• **Instructions for the task**: Skip the images. Copy the records exactly as written.

(Web page revision data)
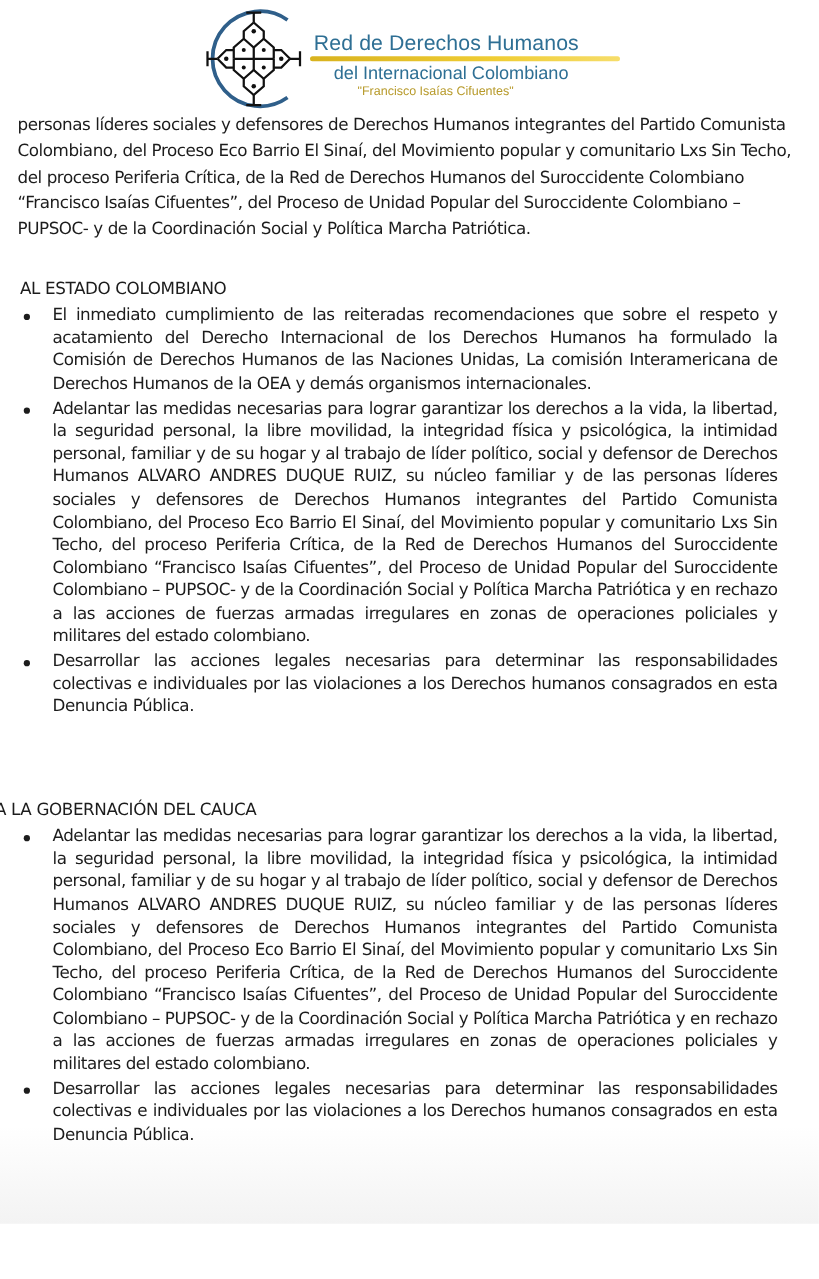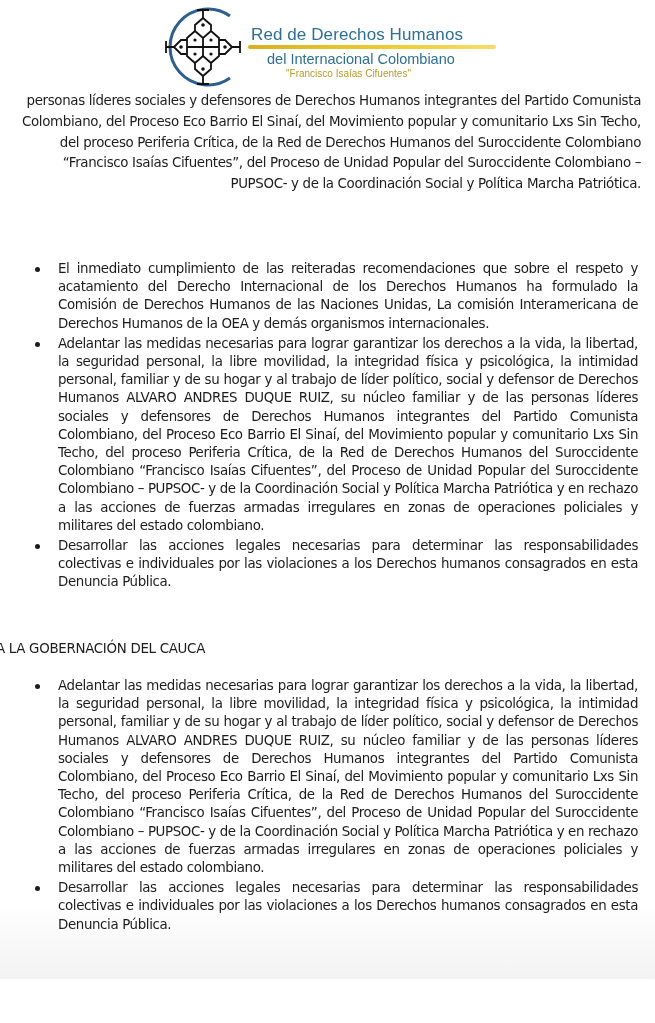--- a/index.html
+++ b/index.html
@@ -80,7 +80,7 @@
     left: 14px;
     top: 91px;
     width: 627px;
-    text-align: right;
+    text-align: left;
     font-family: "DejaVu Sans", sans-serif;
     font-size: 13.4px;
     line-height: 20.8px;

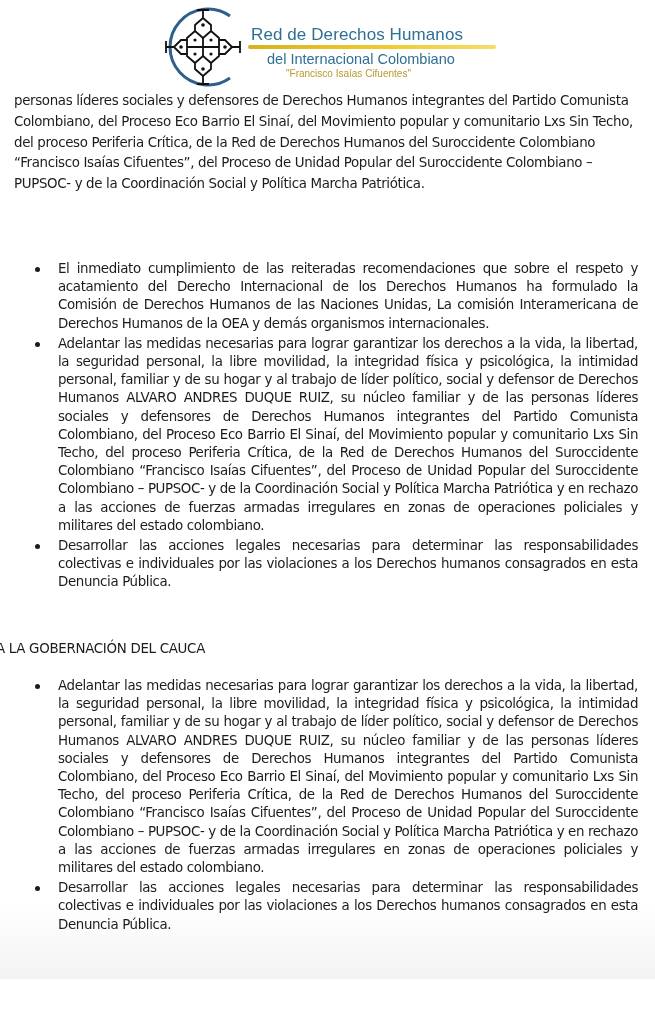--- a/index.html
+++ b/index.html
@@ -168,6 +168,7 @@
 
   <div class="intro">personas líderes sociales y defensores de Derechos Humanos integrantes del Partido Comunista Colombiano, del Proceso Eco Barrio El Sinaí, del Movimiento popular y comunitario Lxs Sin Techo, del proceso Periferia Crítica, de la Red de Derechos Humanos del Suroccidente Colombiano “Francisco Isaías Cifuentes”, del Proceso de Unidad Popular del Suroccidente Colombiano – PUPSOC- y de la Coordinación Social y Política Marcha Patriótica.</div>
 
+  <div class="section-heading sec1-heading">AL ESTADO COLOMBIANO</div>
   <ul class="bullet-list sec1-list">
     <li class="bullet-item">
       <span class="bullet-dot"></span>

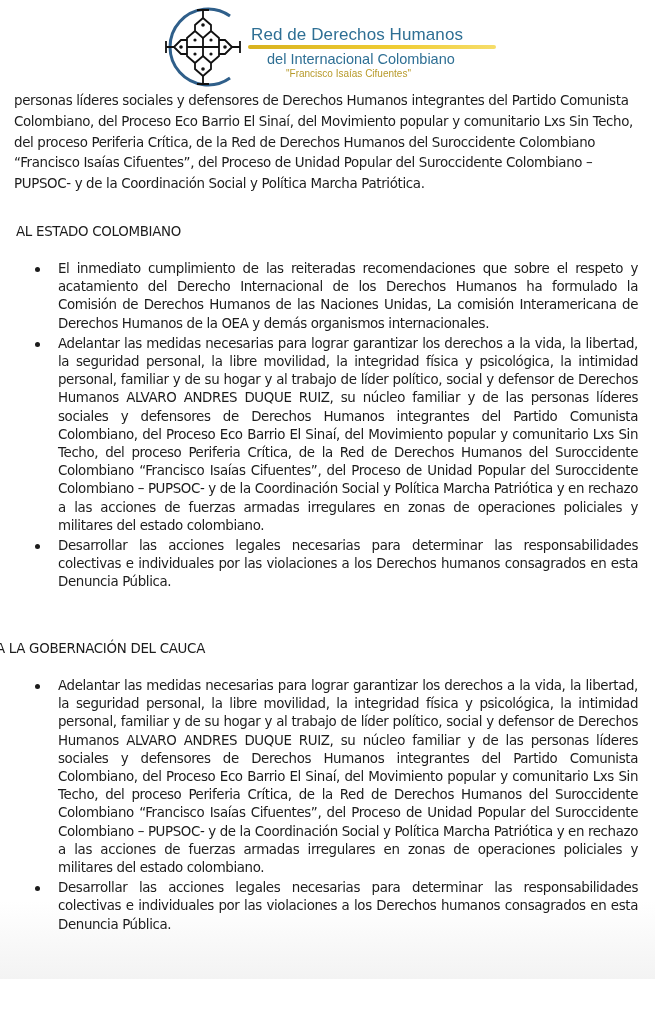--- a/index.html
+++ b/index.html
@@ -101,7 +101,7 @@
   .bullet-list {
     position: absolute;
     left: 0;
-    margin: 16px;
+    margin: 0;
     padding: 0;
     list-style: none;
   }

• **Final answer**:
--- a/index.html
+++ b/index.html
@@ -80,7 +80,7 @@
     left: 14px;
     top: 91px;
     width: 627px;
-    text-align: right;
+    text-align: left;
     font-family: "DejaVu Sans", sans-serif;
     font-size: 13.4px;
     line-height: 20.8px;

--- a/index.html
+++ b/index.html
@@ -168,6 +168,7 @@
 
   <div class="intro">personas líderes sociales y defensores de Derechos Humanos integrantes del Partido Comunista Colombiano, del Proceso Eco Barrio El Sinaí, del Movimiento popular y comunitario Lxs Sin Techo, del proceso Periferia Crítica, de la Red de Derechos Humanos del Suroccidente Colombiano “Francisco Isaías Cifuentes”, del Proceso de Unidad Popular del Suroccidente Colombiano – PUPSOC- y de la Coordinación Social y Política Marcha Patriótica.</div>
 
+  <div class="section-heading sec1-heading">AL ESTADO COLOMBIANO</div>
   <ul class="bullet-list sec1-list">
     <li class="bullet-item">
       <span class="bullet-dot"></span>

--- a/index.html
+++ b/index.html
@@ -101,7 +101,7 @@
   .bullet-list {
     position: absolute;
     left: 0;
-    margin: 16px;
+    margin: 0;
     padding: 0;
     list-style: none;
   }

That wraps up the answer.